Google missed analyst expectations with its fourth quarter earnings, posting adjusted earnings of $6.88 per share, up from $6.01 per share a year earlier, but missing estimates of $7.11.
The search giant’s revenue figures also disappointed, rising from $16.86 billion for the quarter last year to $18.1 billion this year, but missing the consensus estimate according to Thomson Reuters of $18.46 billion.
The company was quick to point to unfavorable currency exchange conditions as the main reason for not hitting its forecasts. Patrick Pichette, CFO of Google, said in the press release announcing the earnings, that the year on year revenue increase had come “despite strong currency headwinds”. Google said that the impact of the foreign-exchange situation cost the company around $541 million in revenue.
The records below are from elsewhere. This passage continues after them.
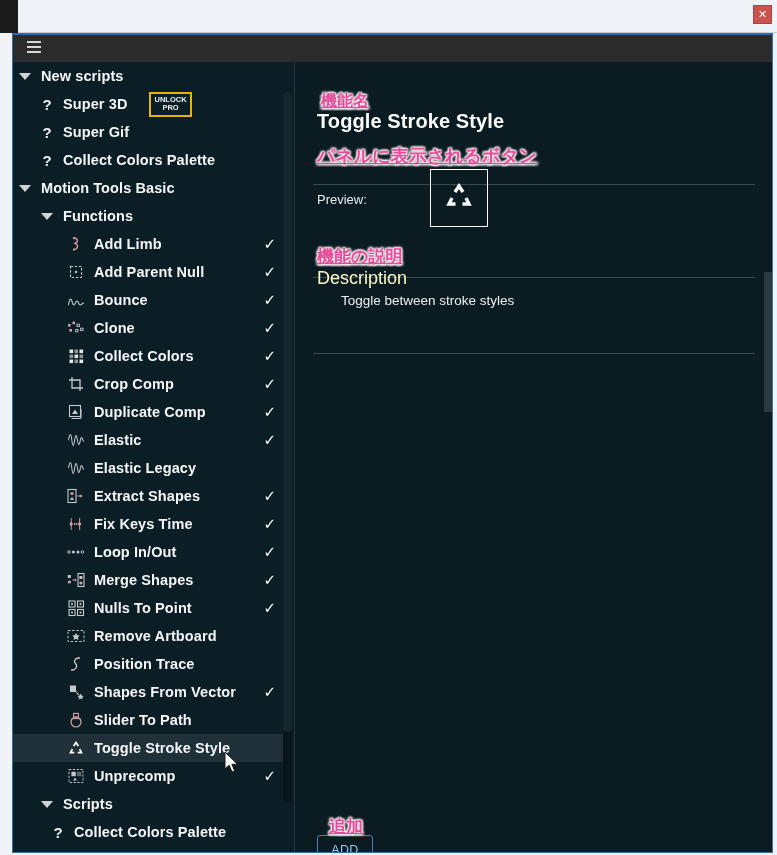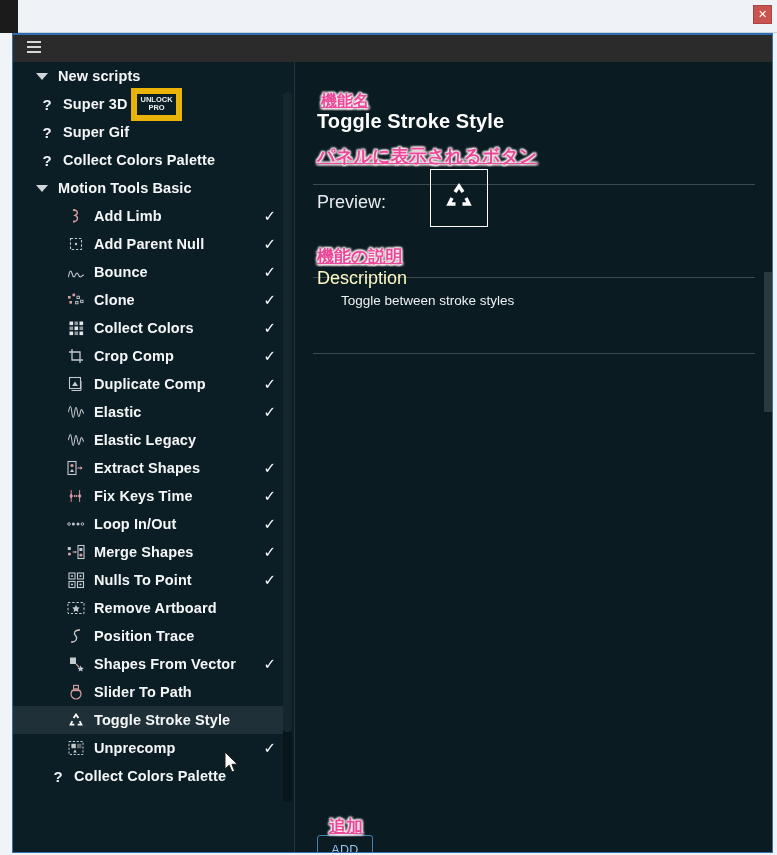--- a/index.html
+++ b/index.html
@@ -160,7 +160,7 @@
   .badge-pro i { font-style: normal; display: block; }
 
   
-  .lvl0 { padding-left: 21px; text-align: center; }
+  .lvl0 { padding-left: 4px; text-align: center; }
   .lvl1 { padding-left: 26px; }
   .lvl2 { padding-left: 37px; }
 

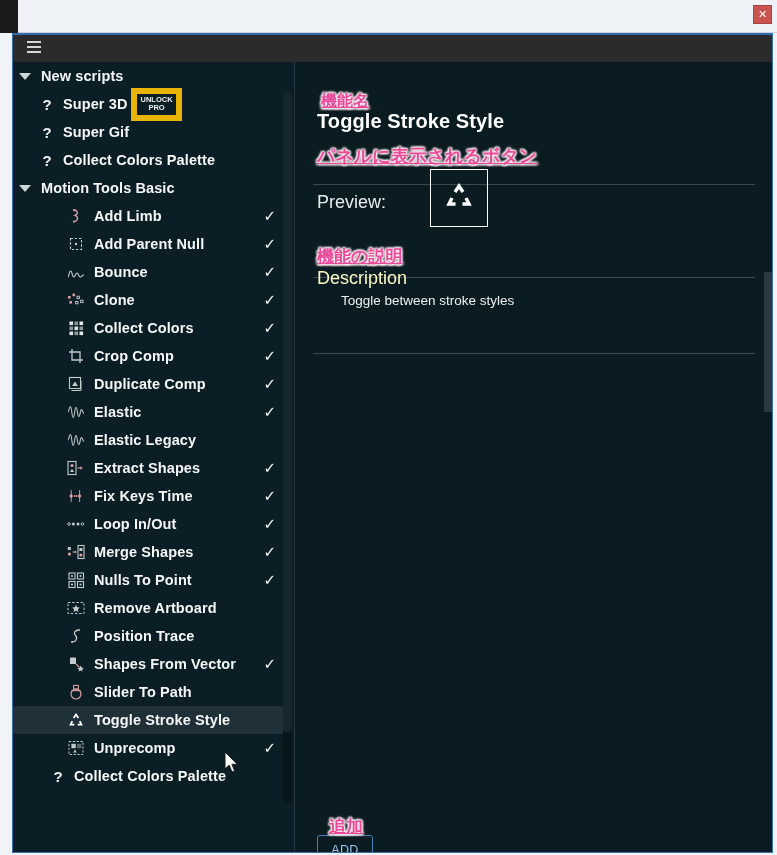--- a/index.html
+++ b/index.html
@@ -146,8 +146,8 @@
 
   .badge-pro {
     display: inline-block;
-    margin-left: 4px;
-    border: 6px solid #eab308;
+    margin-left: 22px;
+    border: 2px solid #eab308;
     color: #eef1f3;
     font-size: 7.5px;
     font-weight: 700;

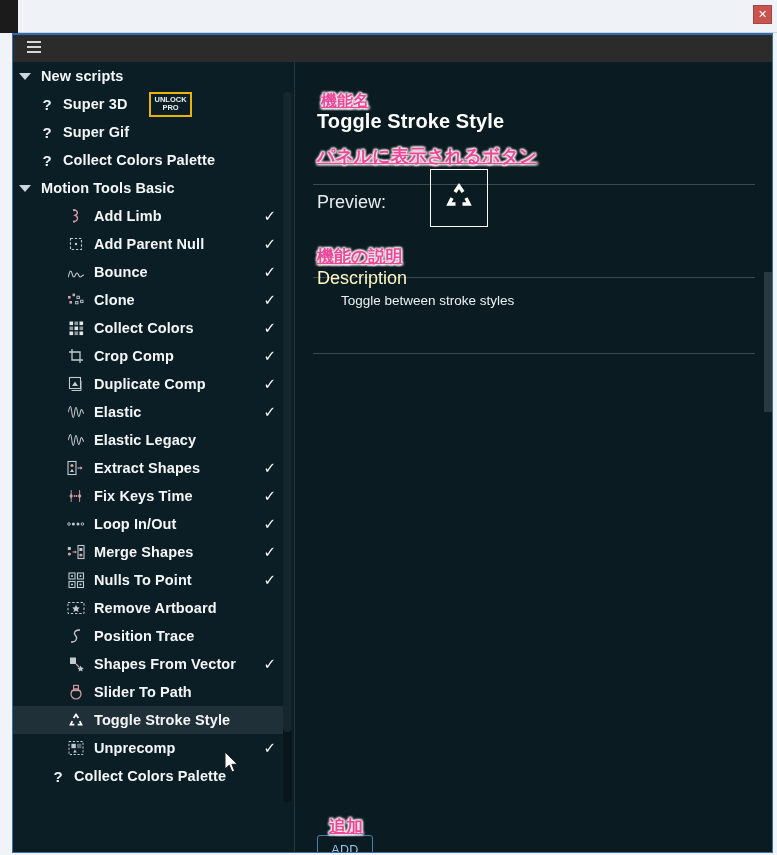--- a/index.html
+++ b/index.html
@@ -216,7 +216,7 @@
   .preview-label {
     position: absolute;
     left: 22px; top: 130px;
-    font-size: 18px;
+    font-size: 13px;
     color: #e9ecee;
   }
   .preview-box {

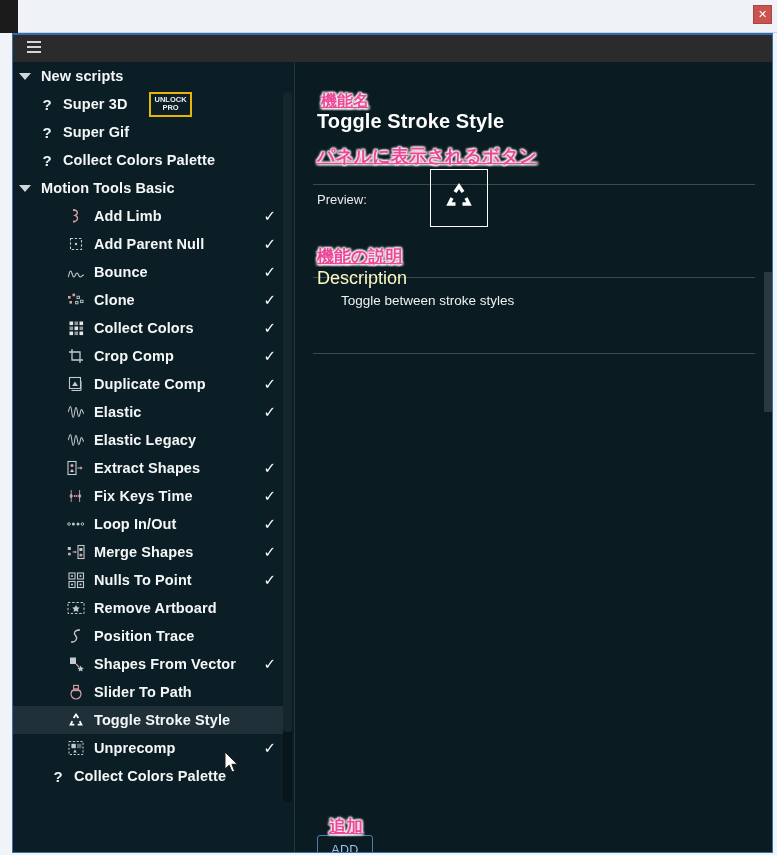--- a/index.html
+++ b/index.html
@@ -357,6 +357,13 @@
             <span style="width: 8px;"></span>
             <span class="label">Motion Tools Basic</span>
           </div>
+          <div class="row lvl1 group">
+            <span class="disc">
+              <span class="caret"></span>
+            </span>
+            <span style="width: 8px;"></span>
+            <span class="label">Functions</span>
+          </div>
           <div class="row lvl2">
             <span class="disc"></span>
             <span class="ico">

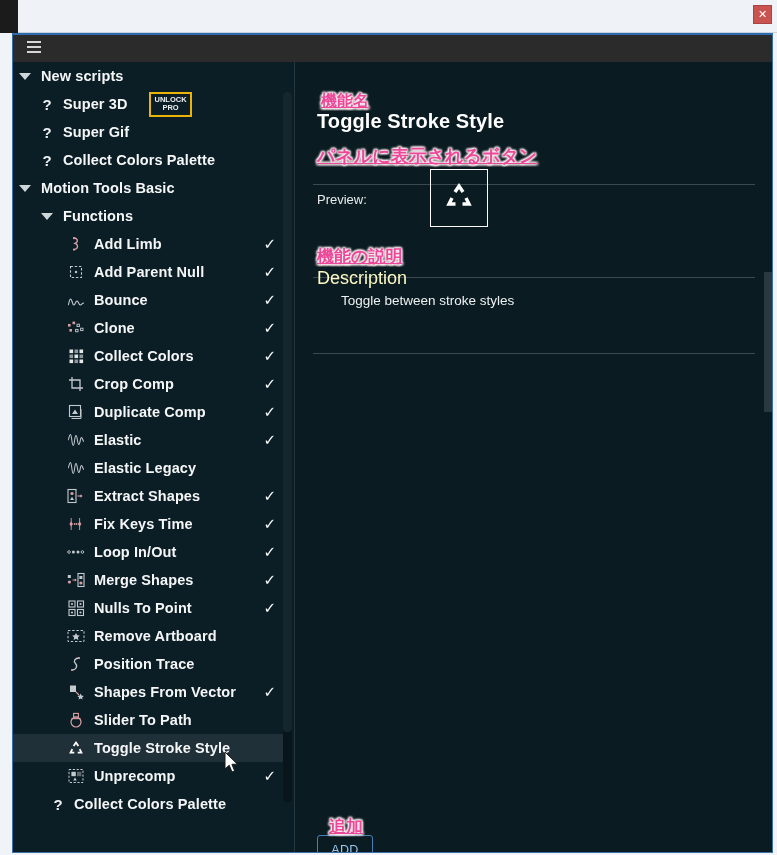--- a/index.html
+++ b/index.html
@@ -615,6 +615,13 @@
             <span class="label">Unprecomp</span>
             <span class="check">✓</span>
           </div>
+          <div class="row lvl1 group">
+            <span class="disc">
+              <span class="caret"></span>
+            </span>
+            <span style="width: 8px;"></span>
+            <span class="label">Scripts</span>
+          </div>
           <div class="row lvl2">
             <span class="disc">
               <span class="qmark">?</span>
Pichette also attributed the miss partially due to a problem with Nexus 6 inventory.
The growth in the number of paid clicks recorded in the quarter also missed expectations. Analysts were looking at a 17% increase, yet Google only recorded a bump of 11%. But the average cost per click did fall 3%, which was in line with expectations. Cost per click, which is the piece Google charges for its adverts fell 8% on its own sites.
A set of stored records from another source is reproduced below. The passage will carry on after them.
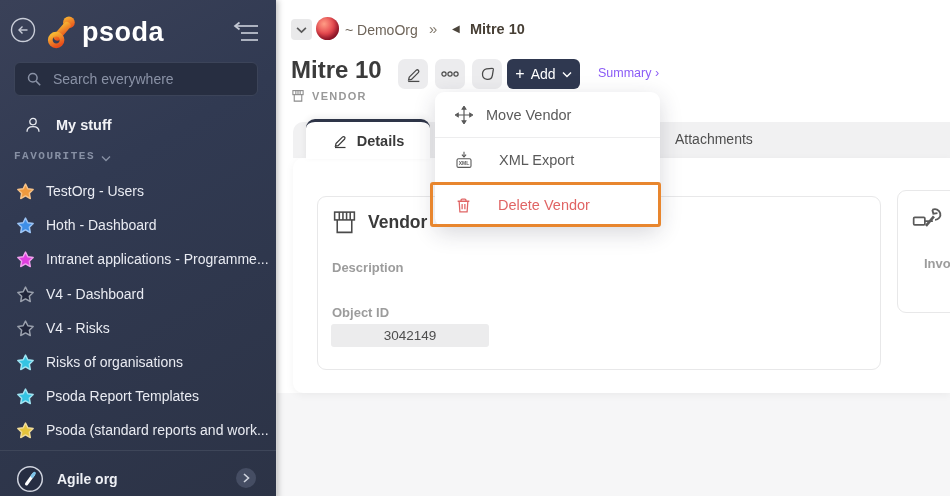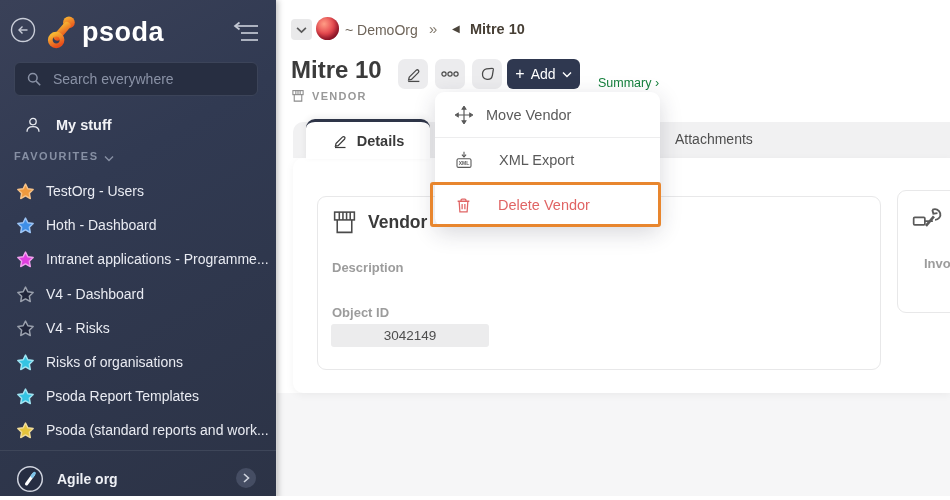--- a/index.html
+++ b/index.html
@@ -56,7 +56,7 @@
     display:flex; align-items:center; justify-content:center; gap:6px; color:#ffffff; cursor:pointer; }
   .btn-add .plus { font-size:16px; font-weight:400; margin-top:-1px; }
   .btn-add .add-label { font-size:14px; }
-  .summary-link { left:598px; top:76px; font-size:12.5px; color:#15803d; cursor:pointer; }
+  .summary-link { left:598px; top:66px; font-size:12.5px; color:#8b5cf6; cursor:pointer; }
   .type-row { left:291px; top:89px; display:flex; align-items:center; gap:7px; }
   .type-label { font-size:11px; font-weight:700; letter-spacing:1.3px; color:#989898; }
 

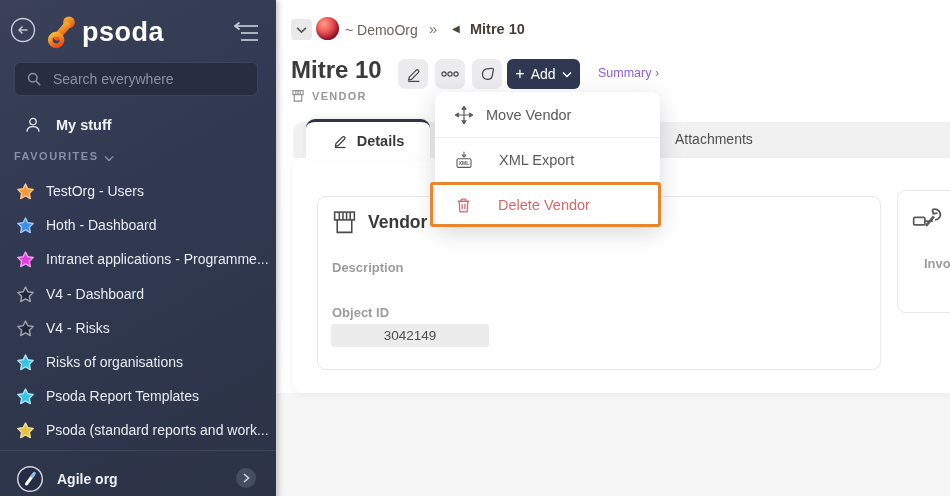--- a/index.html
+++ b/index.html
@@ -25,7 +25,7 @@
   .mystuff { left:14px; top:110px; width:248px; height:30px; display:flex; align-items:center; gap:14px;
     padding-left:10px; cursor:pointer; }
   .mystuff-label { color:#f2f3f7; font-size:14.5px; font-weight:600; }
-  .fav-header { left:14px; top:150px; display:flex; align-items:flex-end; gap:6px; cursor:pointer; }
+  .fav-header { left:14px; top:150px; display:flex; align-items:flex-end; gap:6px; cursor:pointer;font-family:Liberation Mono, monospace; }
   .fav-header-label { color:#8790a4; font-size:11px; font-weight:700; letter-spacing:1.5px; }
   .fav-row { left:0; width:276px; height:34px; display:flex; align-items:center; gap:12px;
     padding-left:17px; cursor:pointer; }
During the company’s earnings call, Omid Kordestani, Google’s Chief Business Officer, gave some insight into the performance of some of Google’s products. He said YouTube now has 1 billion users, and that mobile revenue from the site rose more than 100% from the previous year. He also said Chromecast had enjoyed a 60% increase in usage since it was launched and Chromebooks were experiencing “strong success” in schools.
Following the earnings announcement, shares in Google dropped nearly 3%, but then recovered to jump almost 2%. Google has underperformed in the stock markets of late. The search giant has dropped around 9% over the past 12 months (prior to the earnings announcement), while the Nasdaq gained 13% over the same period.